Its Wednesday already! How time flies when you are enjoying yourself! How it flies even when you’re not! As you get older time just seems to fly! And unfortunately today I am yet another year older! Today is my birthday. Nothing much planned – just a private little happy dance as its five years since my heart attacks and my cardiologist has said that he is very pleased with me.
For a while after the initial three attacks we were prepared for a serious one on the right side of the heart which is considerably more serious than attacks on the left side. It was like living under a cloud, one that could descend at any time and without warning. I had so many quilts I wanted to make and as I recovered I made lots and designed many more.

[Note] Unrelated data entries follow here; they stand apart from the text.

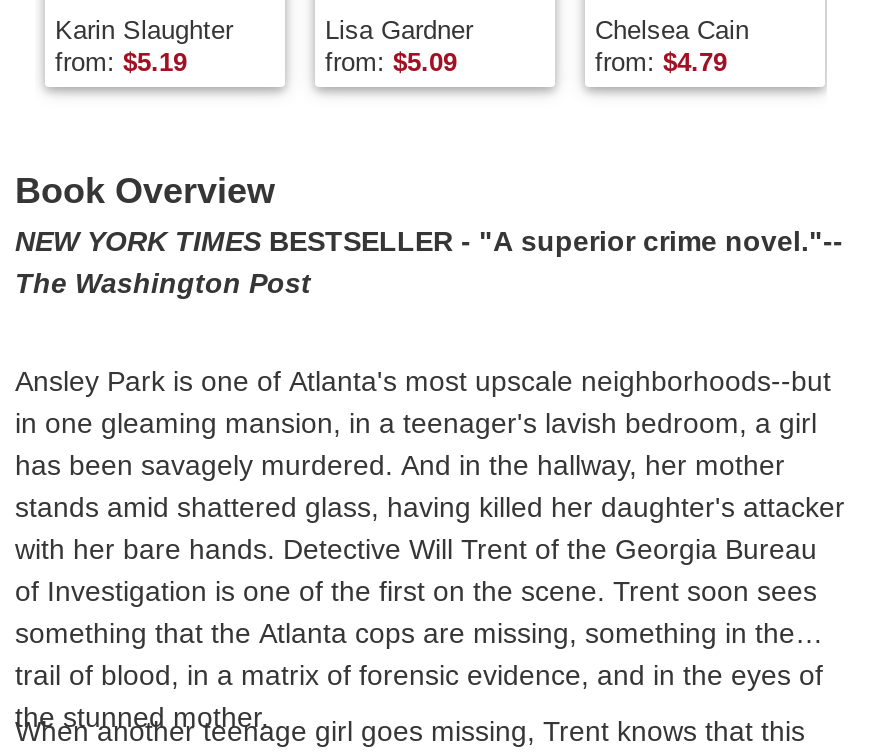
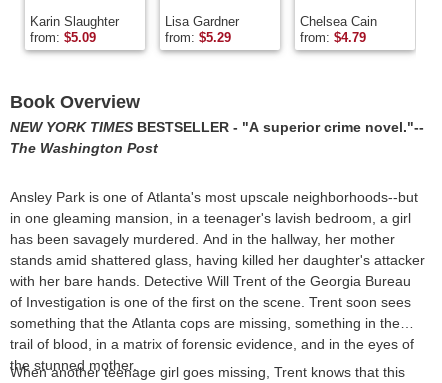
- from: $5.19
+ from: $5.09

- from: $5.09
+ from: $5.29
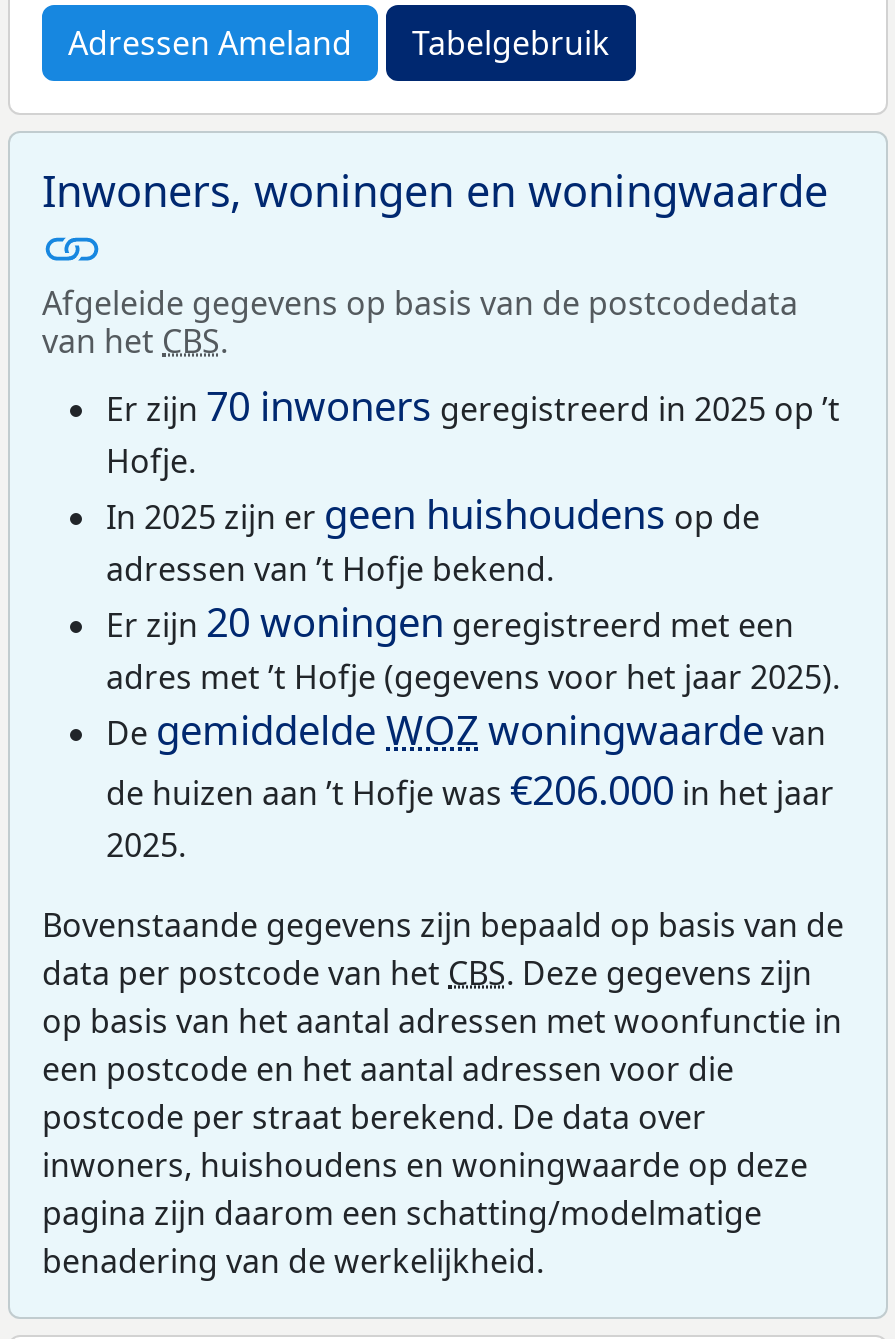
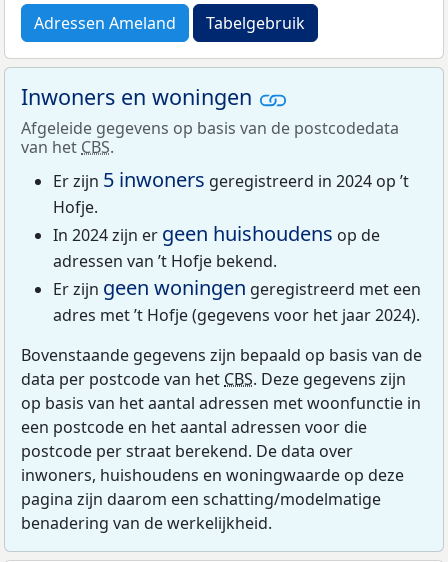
- Inwoners, woningen en woningwaarde
+ Inwoners en woningen

- Er zijn 70 inwoners geregistreerd in 2025 op ’t
+ Er zijn 5 inwoners geregistreerd in 2024 op ’t

- In 2025 zijn er geen huishoudens op de
+ In 2024 zijn er geen huishoudens op de

- Er zijn 20 woningen geregistreerd met een
- adres met ’t Hofje (gegevens voor het jaar 2025).
- De gemiddelde WOZ woningwaardevan
- de huizen aan ’t Hofje was €206.000 in het jaar
- 2025.
+ Er zijn geen woningen geregistreerd met een
+ adres met ’t Hofje (gegevens voor het jaar 2024).
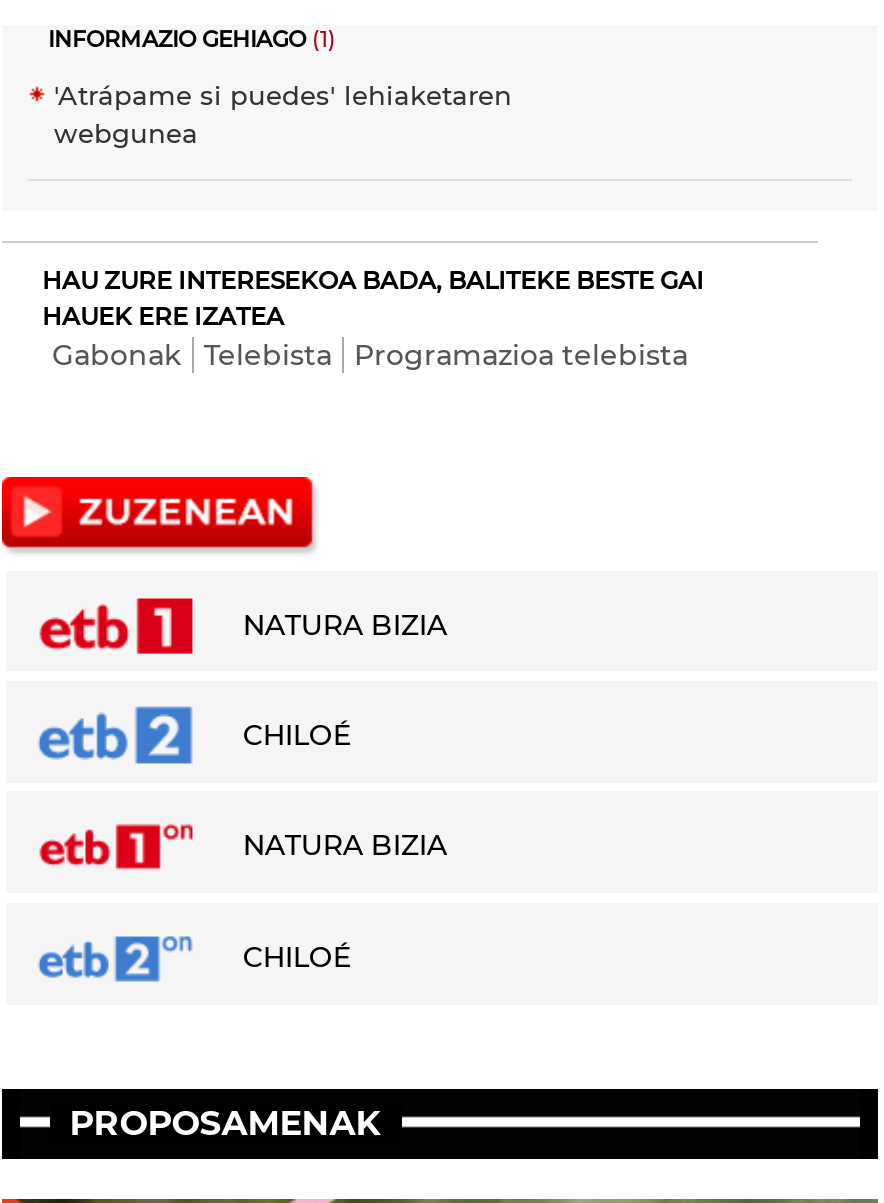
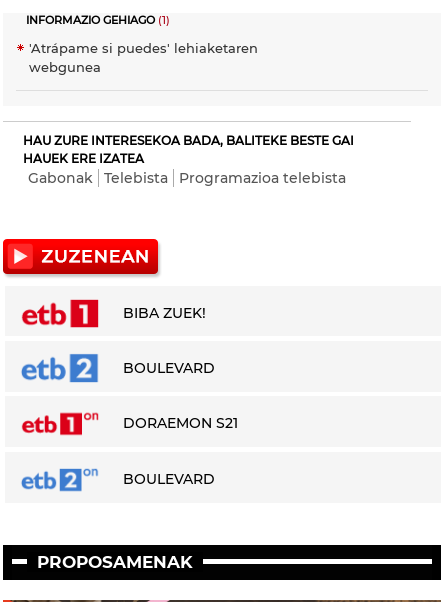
- NATURA BIZIA
+ BIBA ZUEK!

- CHILOÉ
+ BOULEVARD

- NATURA BIZIA
+ DORAEMON S21

- CHILOÉ
+ BOULEVARD
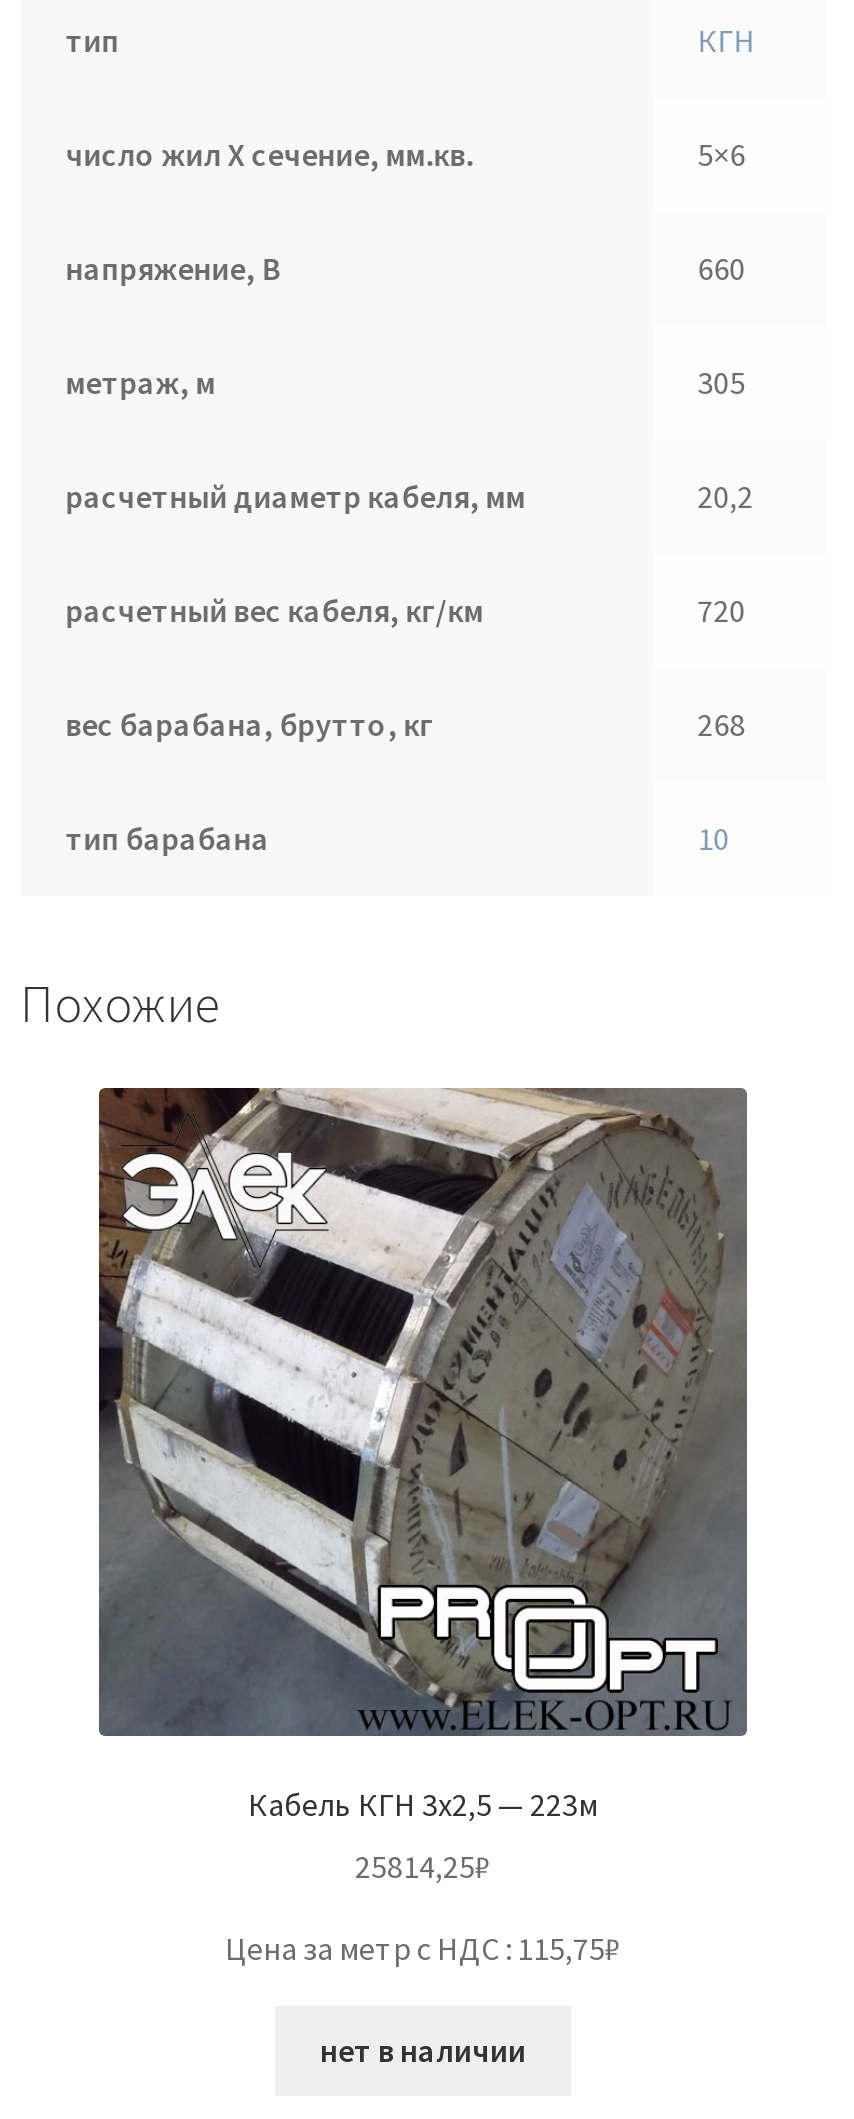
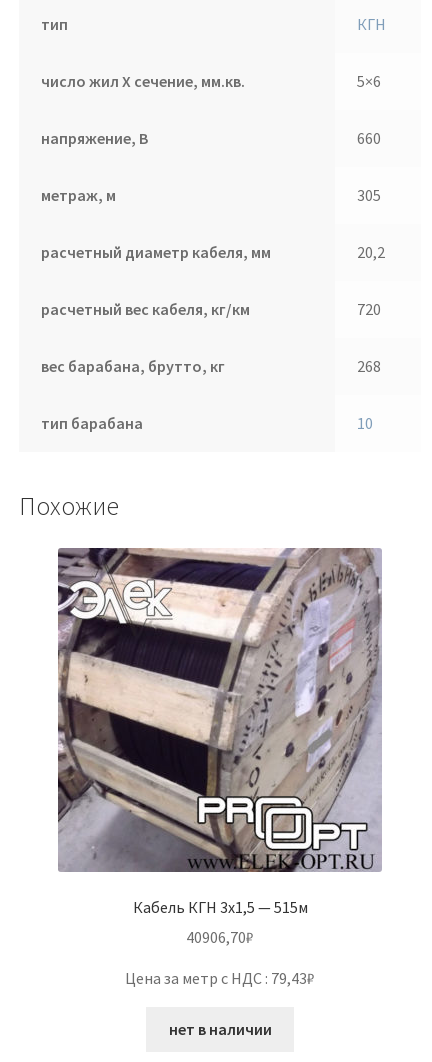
- [image]
- Кабель КГН 3х2,5 — 223м
+ [image]
+ Кабель КГН 3х1,5 — 515м

- 25814,25₽
+ 40906,70₽

- Цена за метр с НДС : 115,75₽
+ Цена за метр с НДС : 79,43₽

For the nine months I was off work I was like a machine. I kept on churning out quilt after quilt feeling like I was desperate to get the quilts inside me made and out of my system. It also kept me sane – nine months of relative inactivity would have been more than I could bear but I could quilt, I could design and that was exactly what I did.
I returned to work but was quickly out of work again, I was seen as a liability and I was bullied out of my job and at the time I felt it was the worst thing to happen to me. However, I quickly realised that this cloud had a silver lining and I set up my company, Neil Chisholm Designs.
They say that if you do a job that you love, you will never do a day’s work again in your life. Well I am so lucky to be able to say that is so true. Its taken time but I now quilt, design, teach and write articles. I am loving what I do.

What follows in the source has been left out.